'I tried to automate json views in snowflake. But it displays error in the regex
I tried this approach and it is displaying an error that the regex has a missing statement. The approach that I am trying is from the Automating Snowflake’s Semi-Structured JSON Data Handling
CREATE OR REPLACE PROCEDURE create_view_over_json (TABLE_NAME varchar, COL_NAME varchar, VIEW_NAME varchar, COLUMN_CASE varchar, COLUMN_TYPE varchar)
RETURNS VARCHAR
LANGUAGE javascript
AS
$$
var alias_dbl_quote = "";
var path_name = "regexp_replace(regexp_replace(f.path,'\\[(.+)\\]'),'(\\w+)','"\\1"')" // This generates paths with levels enclosed by double quotes (ex: "path"."to"."element").

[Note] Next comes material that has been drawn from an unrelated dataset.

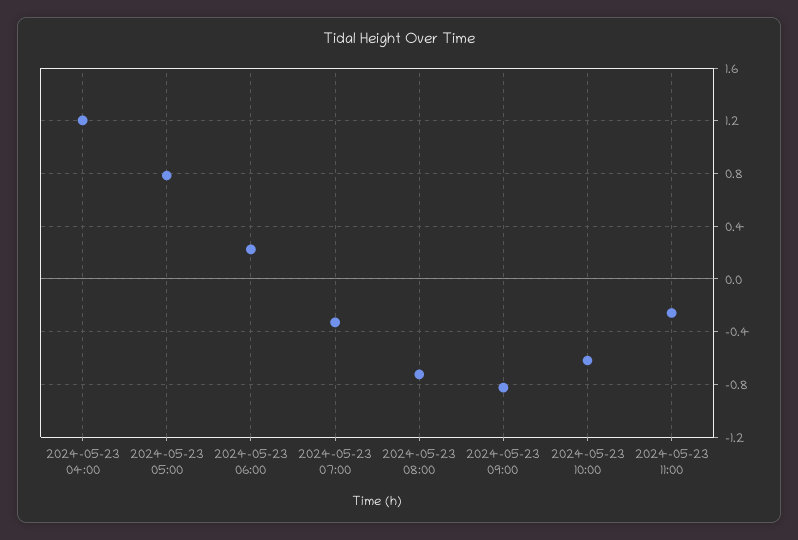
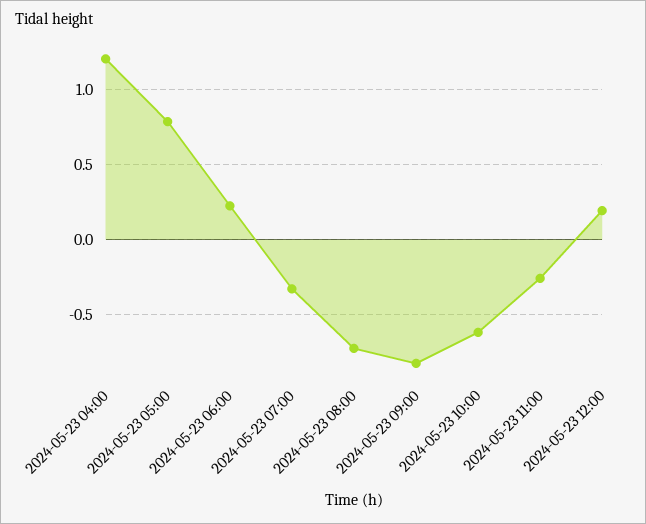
2024-05-23 12:00: none -> 0.2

It also strips any bracket-enclosed array element references (like "[0]")
var attribute_type = "DECODE (substr(typeof(f.value),1,1),'A','ARRAY','B','BOOLEAN','I','FLOAT','D','FLOAT','STRING')"; // This generates column datatypes of ARRAY, BOOLEAN, FLOAT, and STRING only
var alias_name = "REGEXP_REPLACE(REGEXP_REPLACE(f.path, '\\[(.+)\\]'),'[^a-zA-Z0-9]','_')" ; // This generates column aliases based on the path
var table_list = TABLE_NAME;
var col_list = "";
var array_num = 0;
if (COLUMN_CASE.toUpperCase().charAt(0) == 'M') {
alias_dbl_quote = """; } // COLUMN_CASE parameter is set to 'match col case' so add double quotes around view column alias name
if (COLUMN_TYPE.toUpperCase().charAt(0) == 'S') {
attribute_type = "DECODE (typeof(f.value),'ARRAY','ARRAY','STRING')"; } // COLUMN_TYPE parameter is set to 'string datatypes' so typecast to STRING instead of value returned by TYPEPOF function
// Build a query that returns a list of elements which will be used to build the column list for the CREATE VIEW statement
var element_query = "SELECT DISTINCT n" +
path_name + " AS path_name, n" +
attribute_type + " AS attribute_type, n" +
alias_name + " AS alias_name n" +
"FROM n" +
TABLE_NAME + ", n" +
"LATERAL FLATTEN(" + COL_NAME + ", RECURSIVE=>true) f n" +
"WHERE TYPEOF(f.value) != 'OBJECT' n" +
"AND NOT contains(f.path,'[') "; // This prevents traversal down into arrays
// Run the query...
var element_stmt = snowflake.createStatement({sqlText:element_query});
var element_res = element_stmt.execute();
// ...And loop through the list that was returned
while (element_res.next()) {
if (element_res.getColumnValue(2) != 'ARRAY') {
if (col_list != "") {
col_list += ", n";}
col_list += COL_NAME + ":" + element_res.getColumnValue(1); // Start with the element path name
col_list += "::" + element_res.getColumnValue(2); // Add the datatype
col_list += " as " + alias_dbl_quote + element_res.getColumnValue(3) + alias_dbl_quote; // And finally the element alias
}
// Array elements get handled in the following section:
else {
array_num++;
var simple_array_col_list = "";
var object_array_col_list = "";
// Build a query that returns the elements in the current array
var array_query = "SELECT DISTINCT n"+
path_name + " AS path_name, n" +
attribute_type + " AS attribute_type, n" +
alias_name + " AS attribute_name, n" +
"f.index n" +
"FROM n" +
TABLE_NAME + ", n" +
"LATERAL FLATTEN(" + COL_NAME + ":" + element_res.getColumnValue(1) + ", RECURSIVE=>true) f n" +
"WHERE REGEXP_REPLACE(f.path, '.+(\\w+\\[.+\\]).+', 'SubArrayEle') != 'SubArrayEle' "; // This prevents return of elements of nested arrays (the entire array will be returned in this case)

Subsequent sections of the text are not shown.